Extract each line from the entries below that has the string "size" in it.

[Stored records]

= Beginning of Section =

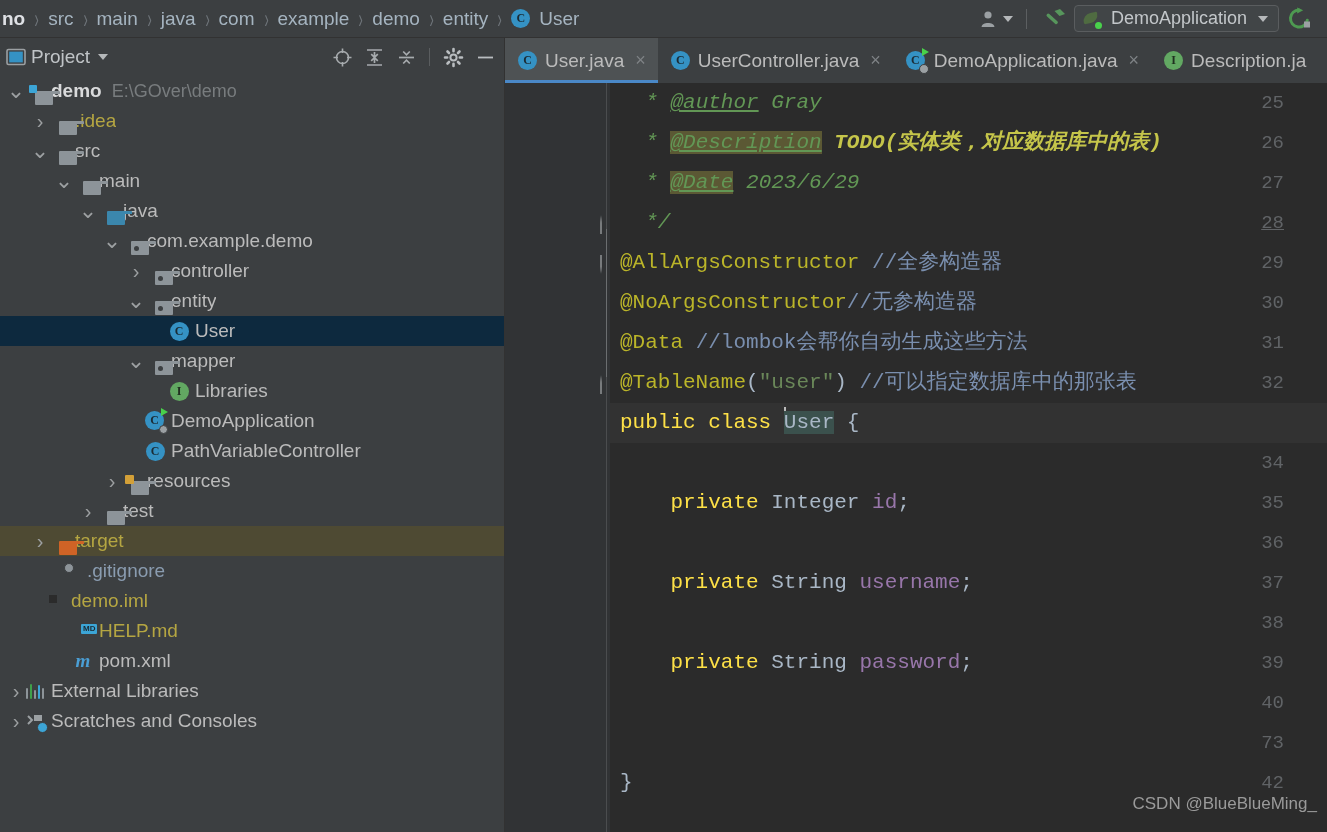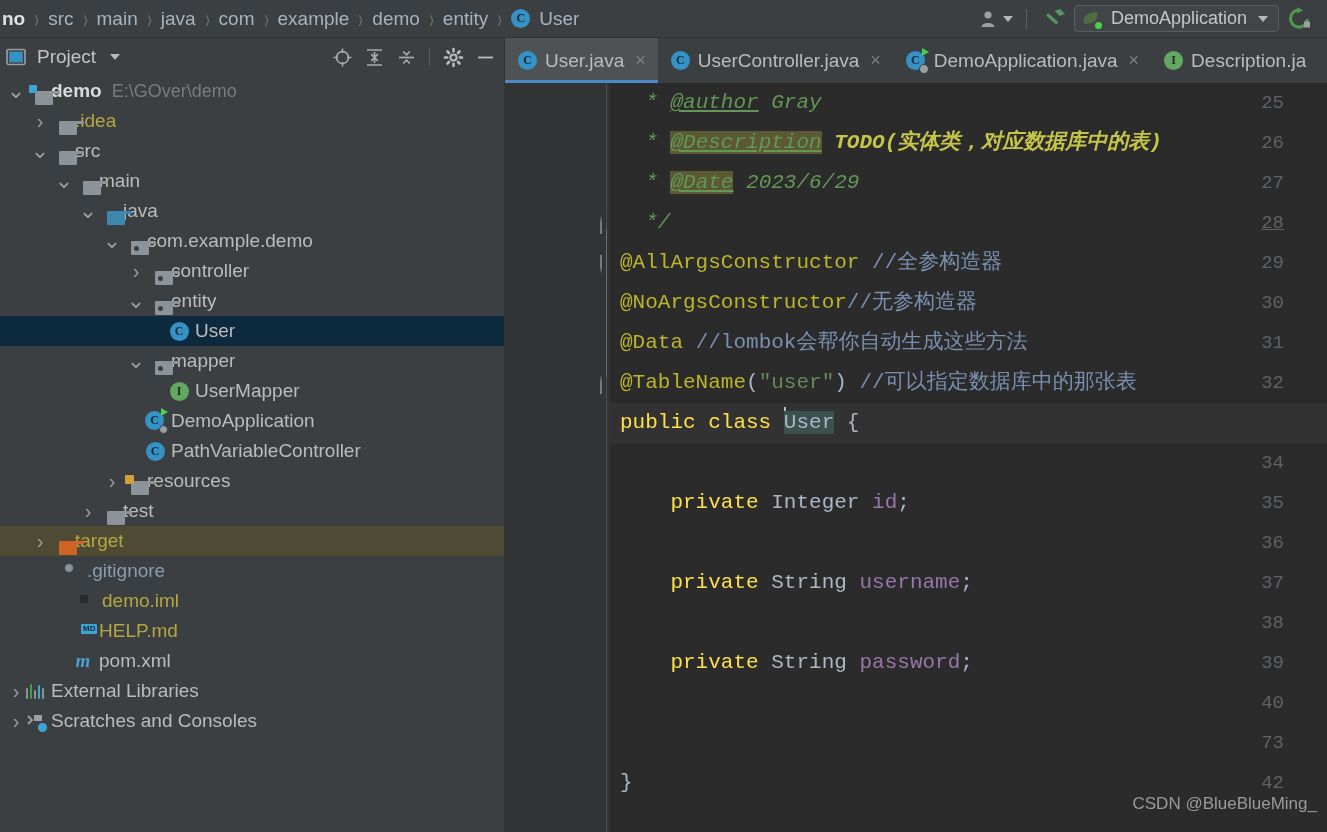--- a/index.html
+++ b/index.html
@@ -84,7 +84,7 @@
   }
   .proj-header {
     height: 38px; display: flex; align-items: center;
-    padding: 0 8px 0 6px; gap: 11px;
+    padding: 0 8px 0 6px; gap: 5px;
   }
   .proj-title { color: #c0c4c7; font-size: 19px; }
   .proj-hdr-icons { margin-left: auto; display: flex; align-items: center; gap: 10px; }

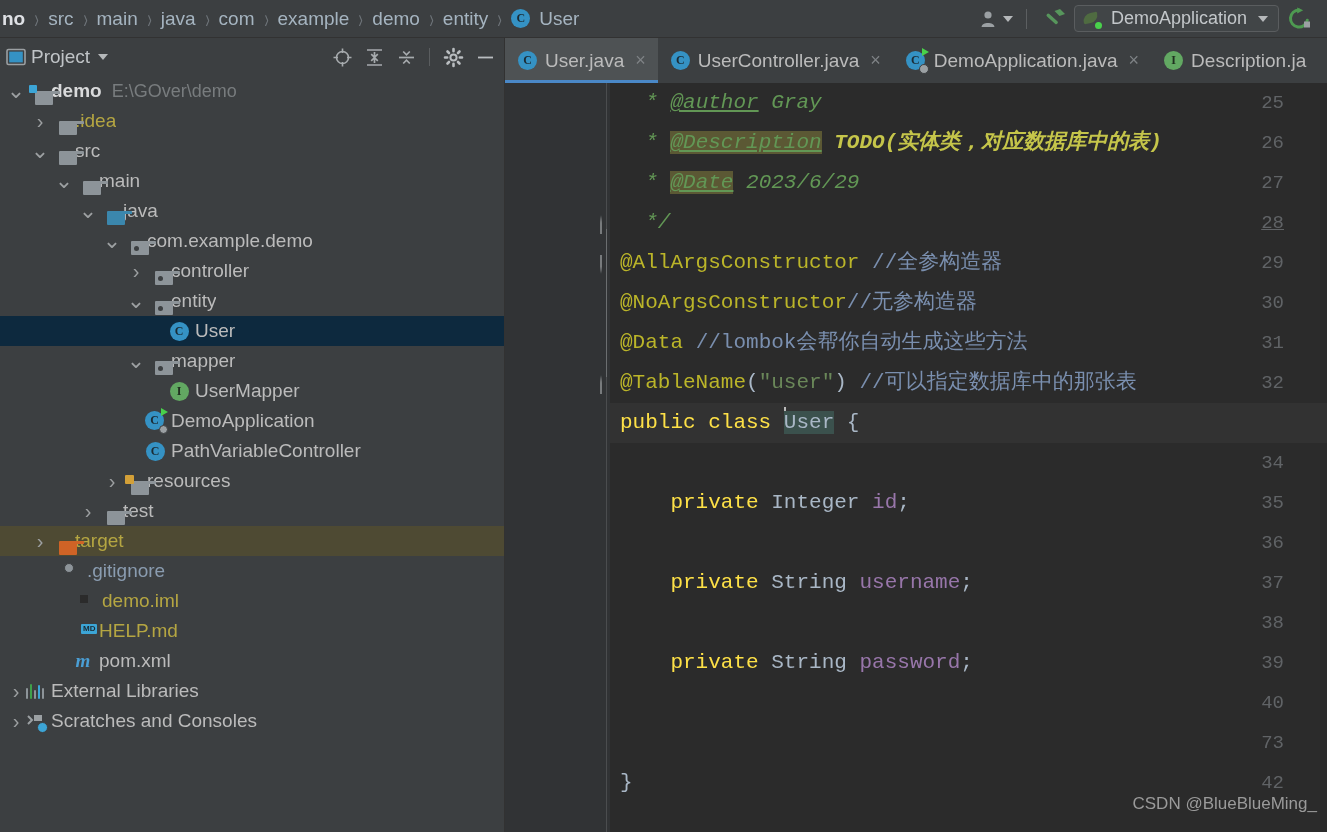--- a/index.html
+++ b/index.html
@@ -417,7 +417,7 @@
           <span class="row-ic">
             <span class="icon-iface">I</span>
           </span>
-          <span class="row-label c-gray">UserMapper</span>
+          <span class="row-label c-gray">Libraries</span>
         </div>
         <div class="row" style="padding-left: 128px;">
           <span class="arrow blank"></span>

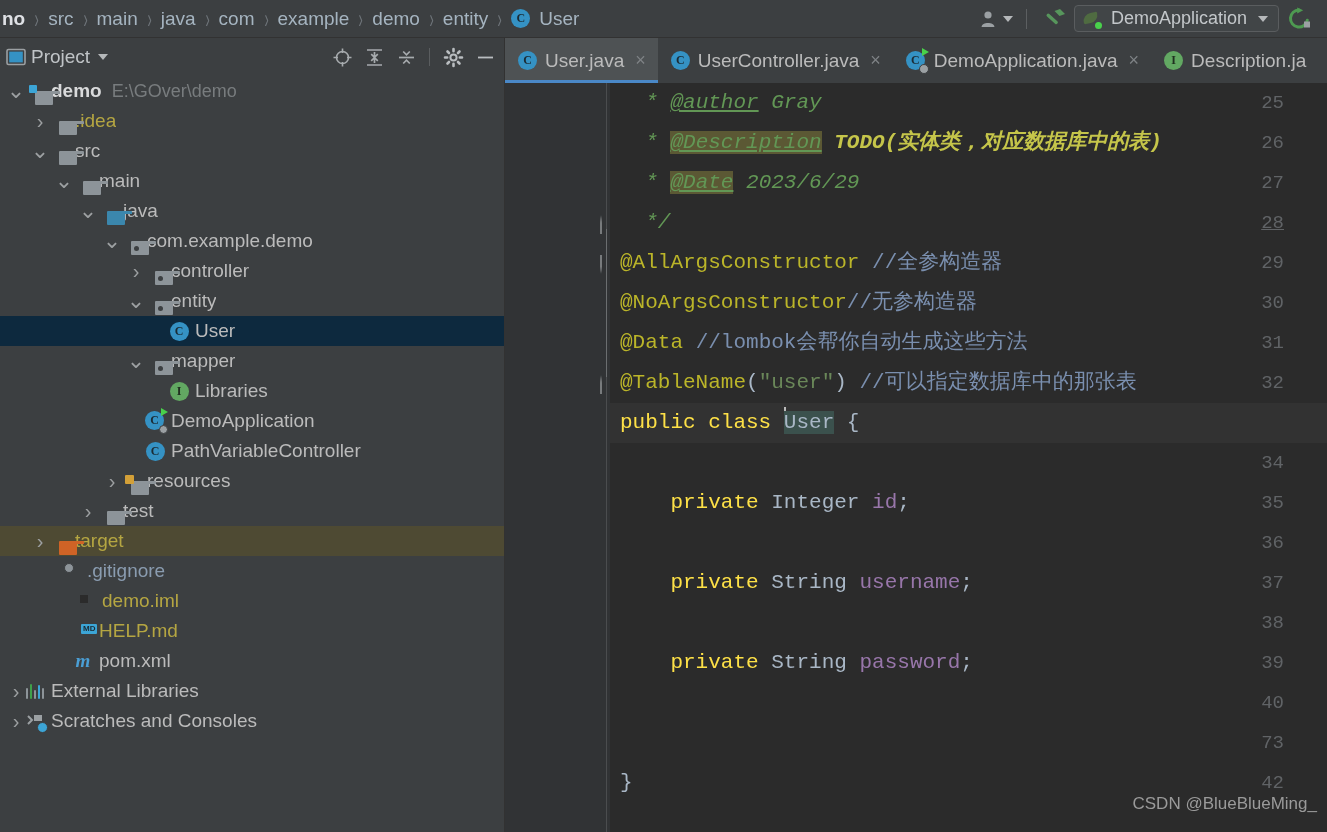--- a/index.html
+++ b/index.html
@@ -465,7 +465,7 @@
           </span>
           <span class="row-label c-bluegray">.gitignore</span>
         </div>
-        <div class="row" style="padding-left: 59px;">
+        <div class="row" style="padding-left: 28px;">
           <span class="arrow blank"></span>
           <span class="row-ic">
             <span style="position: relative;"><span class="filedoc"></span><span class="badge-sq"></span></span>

= End of Section =
= Beginning of Section =

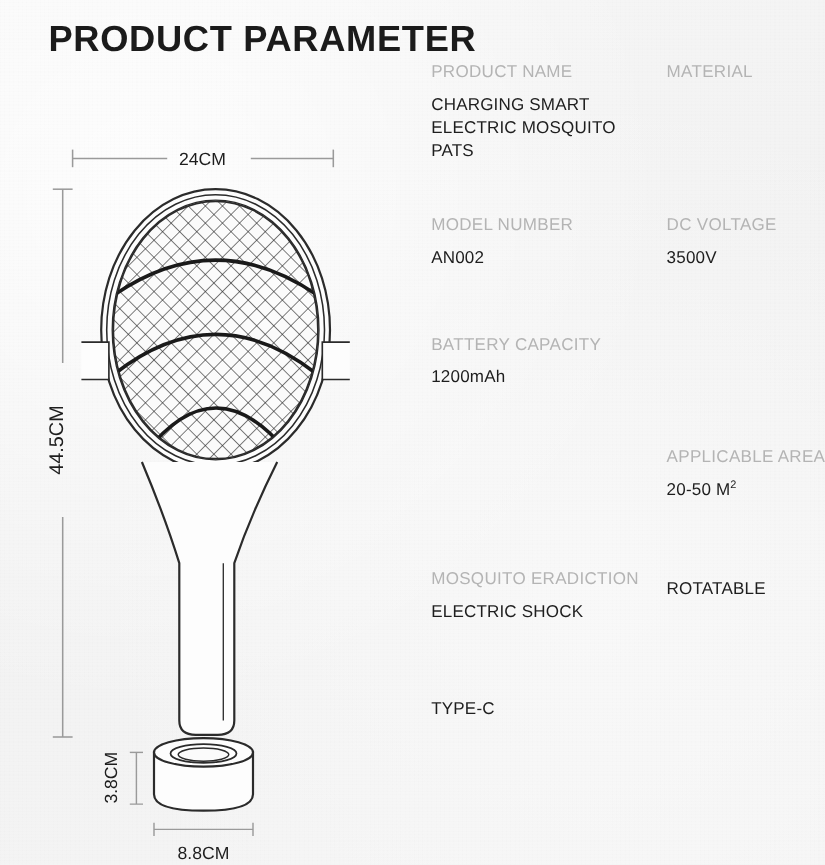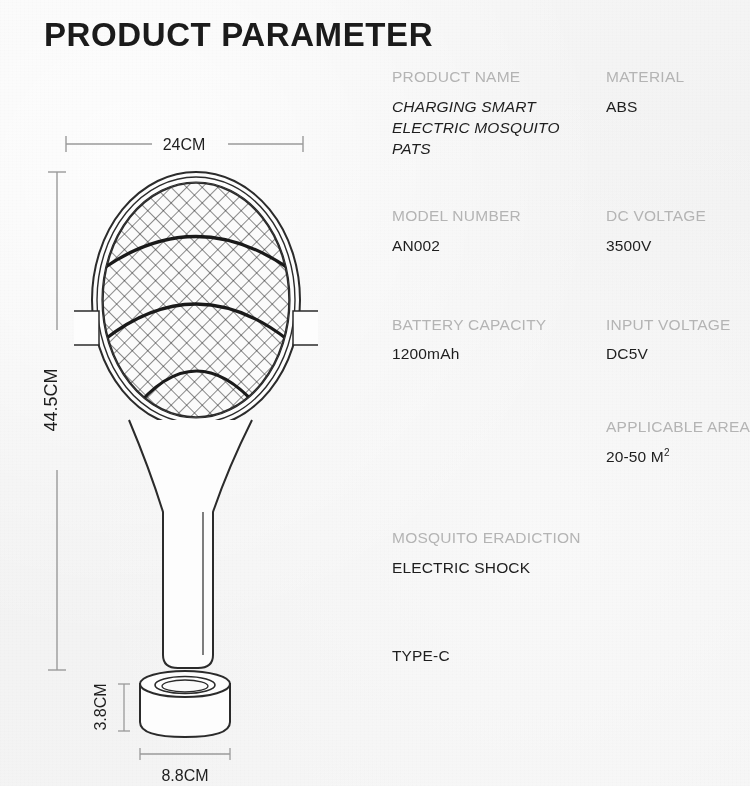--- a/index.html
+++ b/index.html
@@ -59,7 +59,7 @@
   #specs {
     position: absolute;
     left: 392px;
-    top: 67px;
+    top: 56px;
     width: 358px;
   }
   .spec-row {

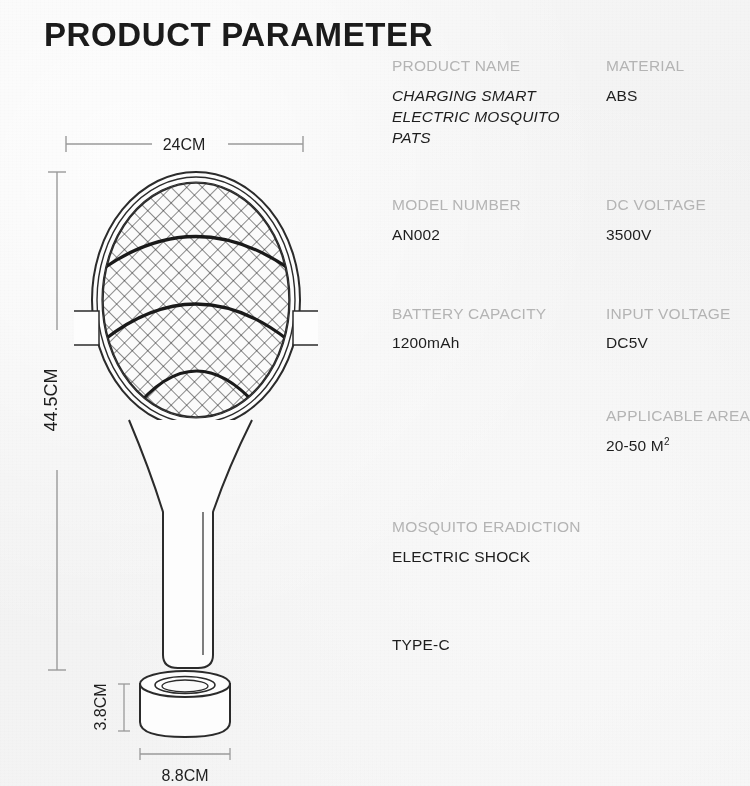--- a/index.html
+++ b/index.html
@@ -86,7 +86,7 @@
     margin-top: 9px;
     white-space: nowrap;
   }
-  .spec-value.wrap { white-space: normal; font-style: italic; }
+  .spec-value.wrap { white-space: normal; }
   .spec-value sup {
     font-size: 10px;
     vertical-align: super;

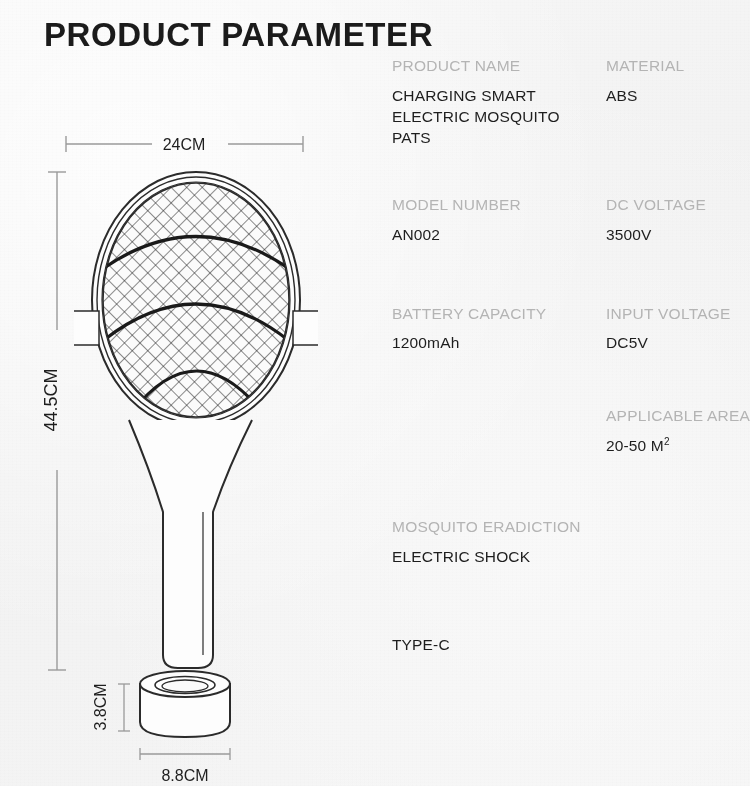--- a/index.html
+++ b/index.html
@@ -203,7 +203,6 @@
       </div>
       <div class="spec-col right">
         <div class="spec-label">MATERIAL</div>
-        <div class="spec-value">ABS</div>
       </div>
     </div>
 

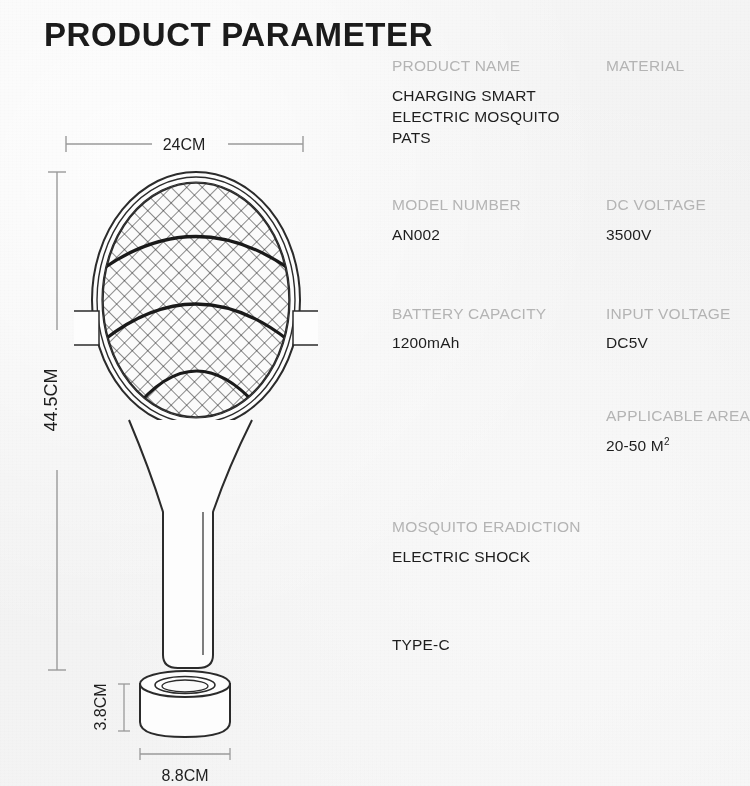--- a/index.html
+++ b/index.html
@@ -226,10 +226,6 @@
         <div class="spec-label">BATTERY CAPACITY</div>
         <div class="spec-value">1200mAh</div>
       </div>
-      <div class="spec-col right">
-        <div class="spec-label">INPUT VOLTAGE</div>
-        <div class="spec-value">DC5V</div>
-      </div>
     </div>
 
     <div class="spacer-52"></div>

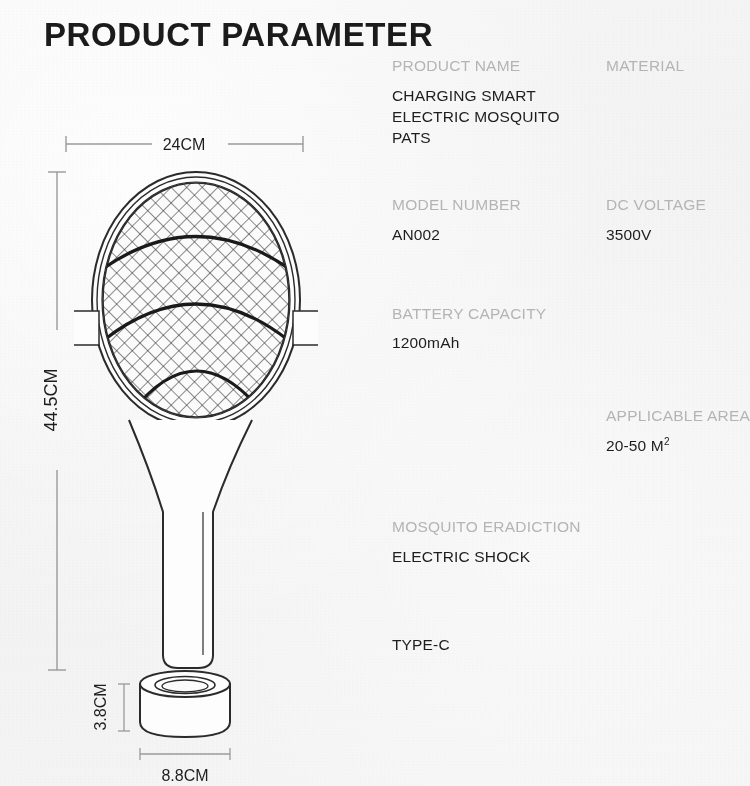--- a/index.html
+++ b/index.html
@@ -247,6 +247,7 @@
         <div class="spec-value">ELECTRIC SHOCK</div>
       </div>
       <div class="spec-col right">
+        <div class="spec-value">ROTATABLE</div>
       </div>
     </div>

= End of Section =

(Written response):
   .proj-title { color: #c0c4c7; font-size: 19px; }
     font-size: 10px;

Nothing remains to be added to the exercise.